Although pictures appear in the data, the answer should contain only the lines from its start through the line with "San Diego | Copy machines: 5424 -> 5427", written out exactly.

:::::

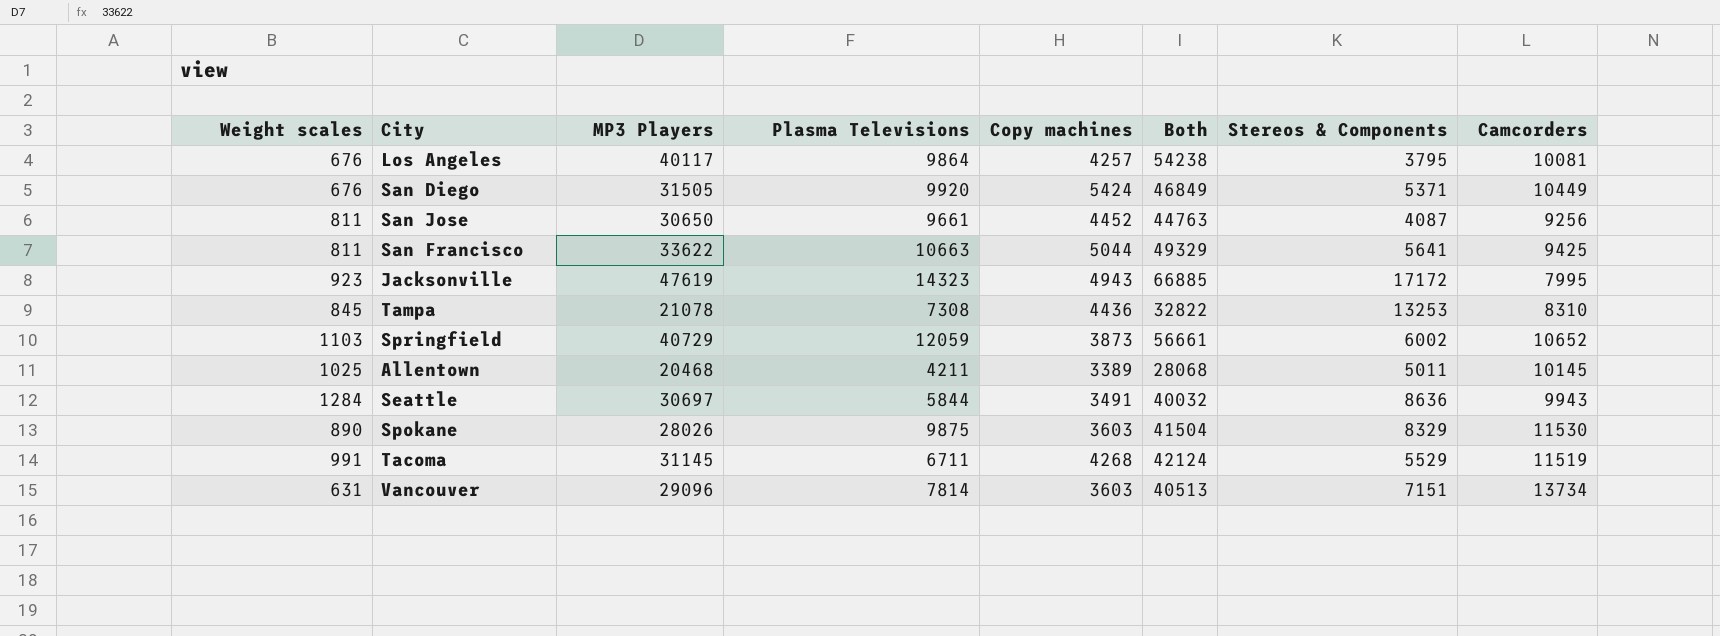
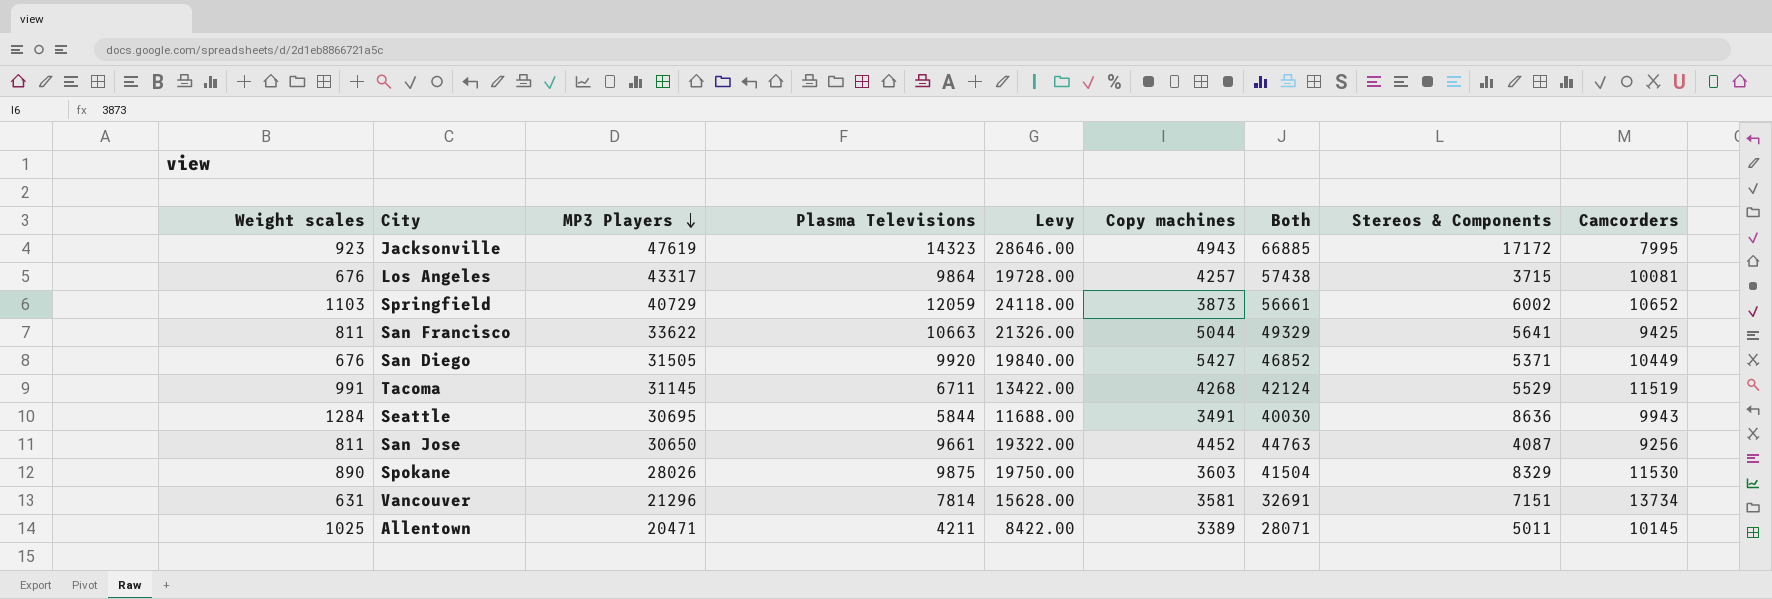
row order: none -> MP3 Players descending
column Levy | formula: none -> [Plasma Televisions] * 2
row Tampa: 845 | 21078 | 7308 | 4436 | 32822 | 13253 | 8310 -> none
Los Angeles | MP3 Players: 40117 -> 43317
Los Angeles | Both: 54238 -> 57438
Los Angeles | Stereos & Components: 3795 -> 3715
San Diego | Copy machines: 5424 -> 5427
San Diego | Both: 46849 -> 46852
Seattle | MP3 Players: 30697 -> 30695
Seattle | Both: 40032 -> 40030
Vancouver | MP3 Players: 29096 -> 21296
Vancouver | Copy machines: 3603 -> 3581
Vancouver | Both: 40513 -> 32691
Allentown | MP3 Players: 20468 -> 20471
Allentown | Both: 28068 -> 28071

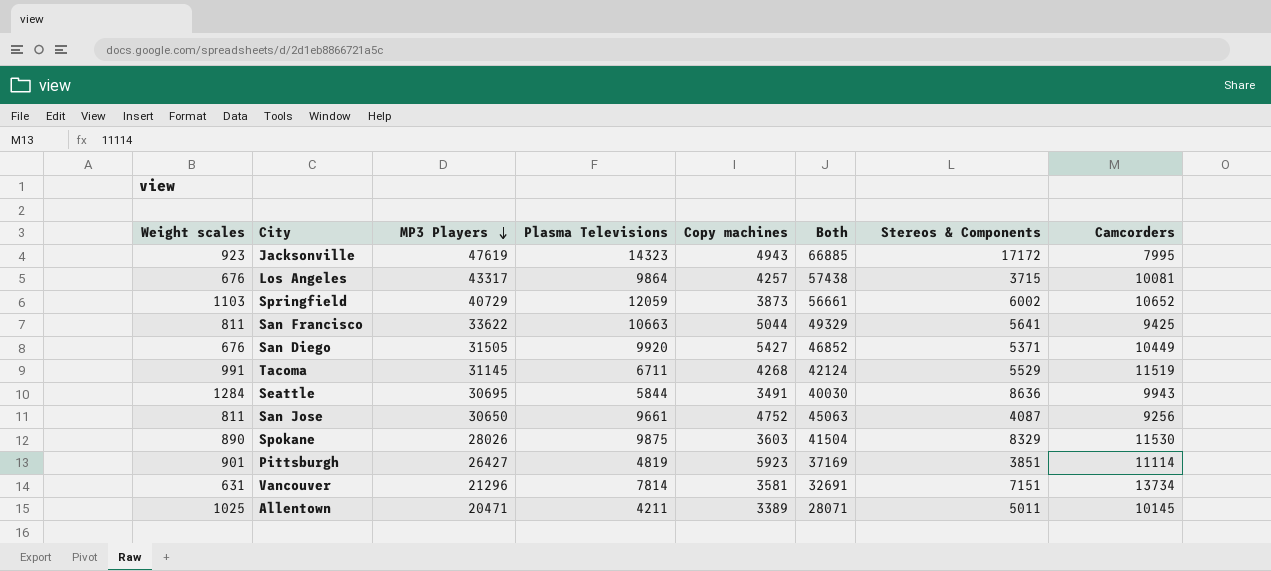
column Levy | formula: [Plasma Televisions] * 2 -> none
San Jose | Copy machines: 4452 -> 4752
San Jose | Both: 44763 -> 45063
row Pittsburgh: none -> 901 | 26427 | 4819 | 5923 | 37169 | 3851 | 11114

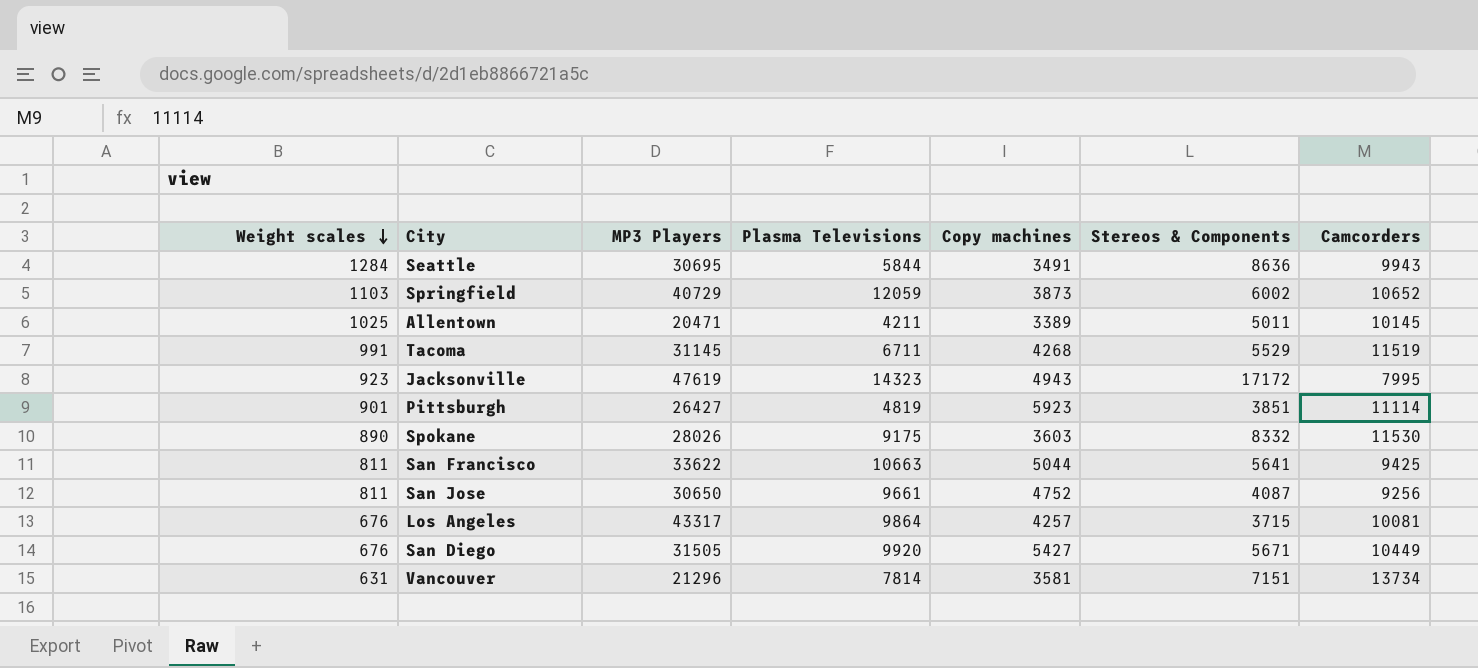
row order: MP3 Players descending -> Weight scales descending
column Both | formula: [MP3 Players] + [Plasma Televisions] + [Copy machines] -> none
Spokane | Plasma Televisions: 9875 -> 9175
Spokane | Stereos & Components: 8329 -> 8332
San Diego | Stereos & Components: 5371 -> 5671

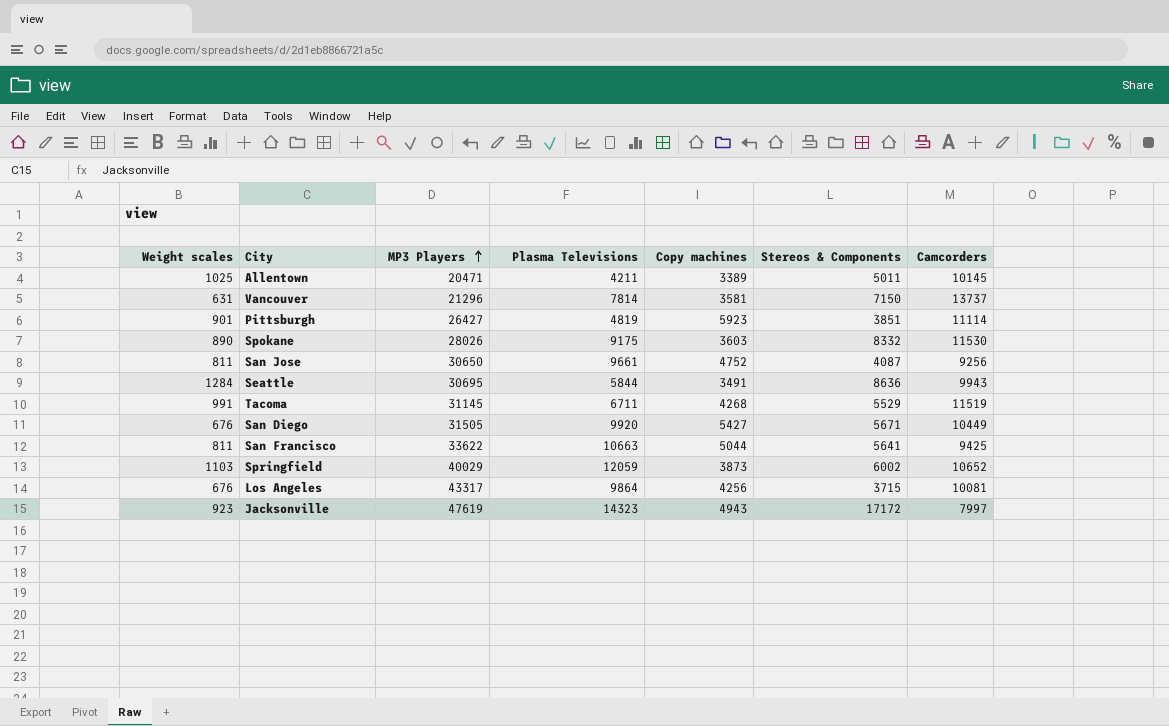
row order: Weight scales descending -> MP3 Players ascending
Vancouver | Stereos & Components: 7151 -> 7150
Vancouver | Camcorders: 13734 -> 13737
Springfield | MP3 Players: 40729 -> 40029
Los Angeles | Copy machines: 4257 -> 4256
Jacksonville | Camcorders: 7995 -> 7997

:::::

> **Exercise result**:
row order: none -> MP3 Players descending
column Levy | formula: none -> [Plasma Televisions] * 2
row Tampa: 845 | 21078 | 7308 | 4436 | 32822 | 13253 | 8310 -> none
Los Angeles | MP3 Players: 40117 -> 43317
Los Angeles | Both: 54238 -> 57438
Los Angeles | Stereos & Components: 3795 -> 3715
San Diego | Copy machines: 5424 -> 5427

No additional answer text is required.